If the warn mode with disabled mitigation mode is used, then on each
CPU where the split lock occurred detection will be disabled in order to
make progress and delayed work will be scheduled, which then will enable
detection back. Now it turns out that all CPUs use one global delayed
work structure. This leads to the fact that if a split lock occurs on
several CPUs at the same time (within 2 jiffies), only one CPU will
schedule delayed work, but the rest will not. The return value of
schedule_delayed_work_on() would have shown this, but it is not checked
in the code.
A diagram that can help to understand the bug reproduction:
https://lore.kernel.org/all/[email protected]/
In order to fix the warn mode with disabled mitigation mode, delayed work
has to be a per-CPU.
Fixes: 727209376f49 ("x86/split_lock: Add sysctl to control the misery mode")
Signed-off-by: Maksim Davydov <[email protected]>
---
arch/x86/kernel/cpu/intel.c | 65 ++++++++++++++++++++++---------------
1 file changed, 39 insertions(+), 26 deletions(-)

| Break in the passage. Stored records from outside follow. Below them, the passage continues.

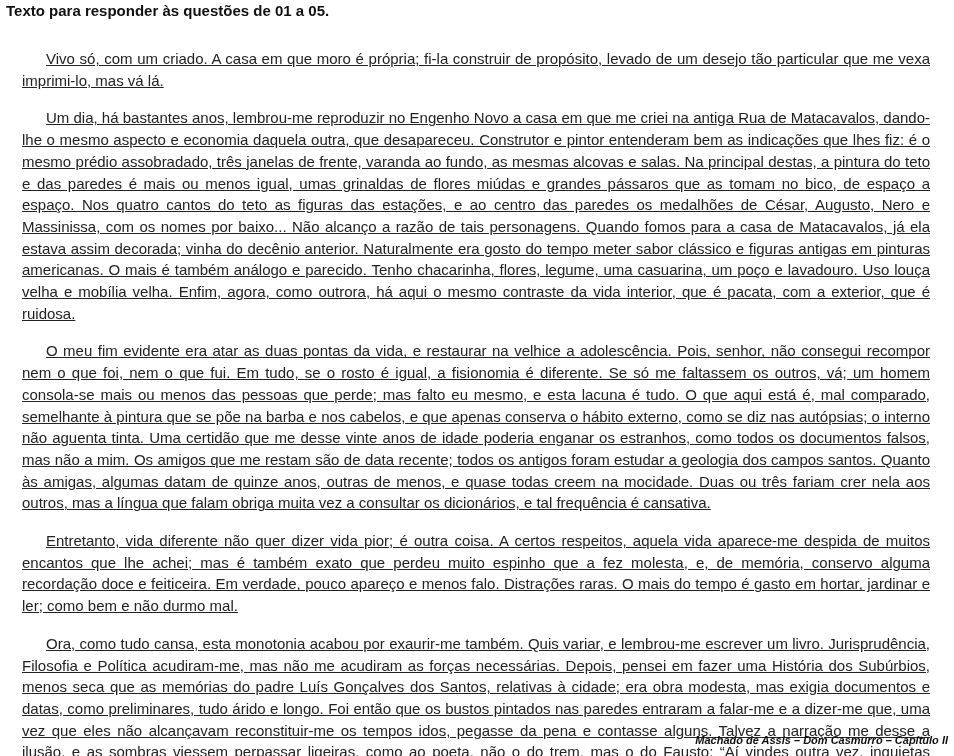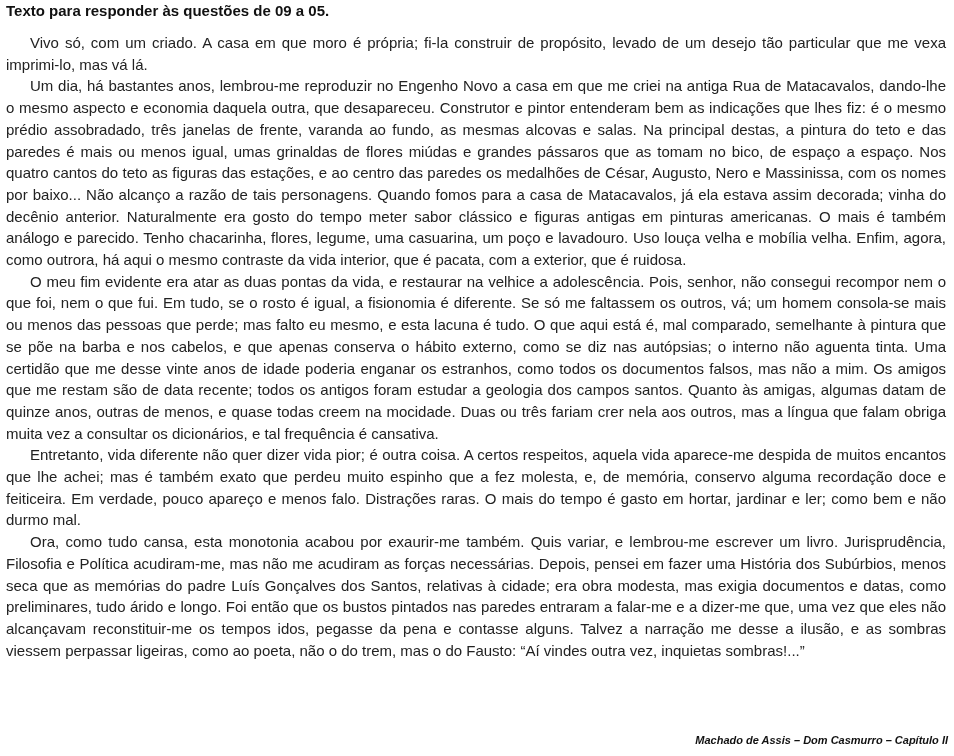--- a/index.html
+++ b/index.html
@@ -10,30 +10,30 @@
     .title {
       position: absolute; left: 6px; top: 2px;
       font-size: 15px; font-weight: bold; color: #111;
       letter-spacing: 0px;
     }
     .body {
       position: absolute; left: 6px; top: 32px; width: 940px;
       font-size: 15px; line-height: 21.7px; text-align: justify;
       color: #222;
     }
-    .body p { margin: 0; text-indent: 24px; }
+    .body p { margin: 16px; text-indent: 24px; text-decoration: underline; }
     .source {
       position: absolute; right: 6px; top: 734px;
       font-size: 11px; font-weight: bold; font-style: italic; color: #111;
     }
   </style>
 </head>
 <body>
 
-<div class="title">Texto para responder às questões de 09 a 05.</div>
+<div class="title">Texto para responder às questões de 01 a 05.</div>
 
 <div class="body">
   <p>Vivo só, com um criado. A casa em que moro é própria; fi-la construir de propósito, levado de um desejo tão particular que me vexa imprimi-lo, mas vá lá.</p>
   <p>Um dia, há bastantes anos, lembrou-me reproduzir no Engenho Novo a casa em que me criei na antiga Rua de Matacavalos, dando-lhe o mesmo aspecto e economia daquela outra, que desapareceu. Construtor e pintor entenderam bem as indicações que lhes fiz: é o mesmo prédio assobradado, três janelas de frente, varanda ao fundo, as mesmas alcovas e salas. Na principal destas, a pintura do teto e das paredes é mais ou menos igual, umas grinaldas de flores miúdas e grandes pássaros que as tomam no bico, de espaço a espaço. Nos quatro cantos do teto as figuras das estações, e ao centro das paredes os medalhões de César, Augusto, Nero e Massinissa, com os nomes por baixo... Não alcanço a razão de tais personagens. Quando fomos para a casa de Matacavalos, já ela estava assim decorada; vinha do decênio anterior. Naturalmente era gosto do tempo meter sabor clássico e figuras antigas em pinturas americanas. O mais é também análogo e parecido. Tenho chacarinha, flores, legume, uma casuarina, um poço e lavadouro. Uso louça velha e mobília velha. Enfim, agora, como outrora, há aqui o mesmo contraste da vida interior, que é pacata, com a exterior, que é ruidosa.</p>
   <p>O meu fim evidente era atar as duas pontas da vida, e restaurar na velhice a adolescência. Pois, senhor, não consegui recompor nem o que foi, nem o que fui. Em tudo, se o rosto é igual, a fisionomia é diferente. Se só me faltassem os outros, vá; um homem consola-se mais ou menos das pessoas que perde; mas falto eu mesmo, e esta lacuna é tudo. O que aqui está é, mal comparado, semelhante à pintura que se põe na barba e nos cabelos, e que apenas conserva o hábito externo, como se diz nas autópsias; o interno não aguenta tinta. Uma certidão que me desse vinte anos de idade poderia enganar os estranhos, como todos os documentos falsos, mas não a mim. Os amigos que me restam são de data recente; todos os antigos foram estudar a geologia dos campos santos. Quanto às amigas, algumas datam de quinze anos, outras de menos, e quase todas creem na mocidade. Duas ou três fariam crer nela aos outros, mas a língua que falam obriga muita vez a consultar os dicionários, e tal frequência é cansativa.</p>
   <p>Entretanto, vida diferente não quer dizer vida pior; é outra coisa. A certos respeitos, aquela vida aparece-me despida de muitos encantos que lhe achei; mas é também exato que perdeu muito espinho que a fez molesta, e, de memória, conservo alguma recordação doce e feiticeira. Em verdade, pouco apareço e menos falo. Distrações raras. O mais do tempo é gasto em hortar, jardinar e ler; como bem e não durmo mal.</p>
   <p>Ora, como tudo cansa, esta monotonia acabou por exaurir-me também. Quis variar, e lembrou-me escrever um livro. Jurisprudência, Filosofia e Política acudiram-me, mas não me acudiram as forças necessárias. Depois, pensei em fazer uma História dos Subúrbios, menos seca que as memórias do padre Luís Gonçalves dos Santos, relativas à cidade; era obra modesta, mas exigia documentos e datas, como preliminares, tudo árido e longo. Foi então que os bustos pintados nas paredes entraram a falar-me e a dizer-me que, uma vez que eles não alcançavam reconstituir-me os tempos idos, pegasse da pena e contasse alguns. Talvez a narração me desse a ilusão, e as sombras viessem perpassar ligeiras, como ao poeta, não o do trem, mas o do Fausto: “Aí vindes outra vez, inquietas sombras!...”</p>
 </div>
 
 <div class="source">Machado de Assis – Dom Casmurro – Capítulo II</div>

diff --git a/arch/x86/kernel/cpu/intel.c b/arch/x86/kernel/cpu/intel.c
index be30d7fa2e66..527906aee688 100644
--- a/arch/x86/kernel/cpu/intel.c
+++ b/arch/x86/kernel/cpu/intel.c
@@ -971,28 +971,6 @@ static struct ratelimit_state bld_ratelimit;
static unsigned int sysctl_sld_mitigate = 1;
static DEFINE_SEMAPHORE(buslock_sem, 1);
-#ifdef CONFIG_PROC_SYSCTL
-static struct ctl_table sld_sysctls[] = {
- {
- .procname = "split_lock_mitigate",
- .data = &sysctl_sld_mitigate,
- .maxlen = sizeof(unsigned int),
- .mode = 0644,
- .proc_handler = proc_douintvec_minmax,
- .extra1 = SYSCTL_ZERO,
- .extra2 = SYSCTL_ONE,
- },
-};
-
-static int __init sld_mitigate_sysctl_init(void)
-{
- register_sysctl_init("kernel", sld_sysctls);
- return 0;
-}
-
-late_initcall(sld_mitigate_sysctl_init);
-#endif
-
static inline bool match_option(const char *arg, int arglen, const char *opt)
{
int len = strlen(opt), ratelimit;
@@ -1115,7 +1093,43 @@ static void __split_lock_reenable(struct work_struct *work)
{
sld_update_msr(true);
}
-static DECLARE_DELAYED_WORK(sl_reenable, __split_lock_reenable);
+/*
+ * In order for each CPU to schedule itself delayed work independently of the
+ * others, delayed work struct should be per-CPU. This is not required when
+ * sysctl_sld_mitigate is enabled because of the semaphore, that limits
+ * the number of simultaneously scheduled delayed works to 1.
+ */
+static DEFINE_PER_CPU(struct delayed_work, sl_reenable);
+
+#ifdef CONFIG_PROC_SYSCTL
+static struct ctl_table sld_sysctls[] = {
+ {
+ .procname = "split_lock_mitigate",
+ .data = &sysctl_sld_mitigate,
+ .maxlen = sizeof(unsigned int),
+ .mode = 0644,
+ .proc_handler = proc_douintvec_minmax,
+ .extra1 = SYSCTL_ZERO,
+ .extra2 = SYSCTL_ONE,
+ },
+};
+
+static int __init sld_mitigate_sysctl_init(void)
+{
+ unsigned int cpu;
+
+ for_each_possible_cpu(cpu) {
+ struct delayed_work *work = per_cpu_ptr(&sl_reenable, cpu);
+ *work = (struct delayed_work) __DELAYED_WORK_INITIALIZER(*work,
+ __split_lock_reenable, 0);
+ }
+
+ register_sysctl_init("kernel", sld_sysctls);
+ return 0;
+}
+
+late_initcall(sld_mitigate_sysctl_init);
+#endif
/*
* If a CPU goes offline with pending delayed work to re-enable split lock
@@ -1157,12 +1171,11 @@ static void split_lock_warn(unsigned long ip)
*/
if (down_interruptible(&buslock_sem) == -EINTR)
return;
- work = &sl_reenable_unlock;
- } else {
- work = &sl_reenable;
}
cpu = get_cpu();
+ work = (sysctl_sld_mitigate ?
+ &sl_reenable_unlock : this_cpu_ptr(&sl_reenable));
schedule_delayed_work_on(cpu, work, 2);
/* Disable split lock detection on this CPU to make progress */
--
2.34.1
Hi Maksim,
kernel test robot noticed the following build warnings:
[auto build test WARNING on tip/x86/core]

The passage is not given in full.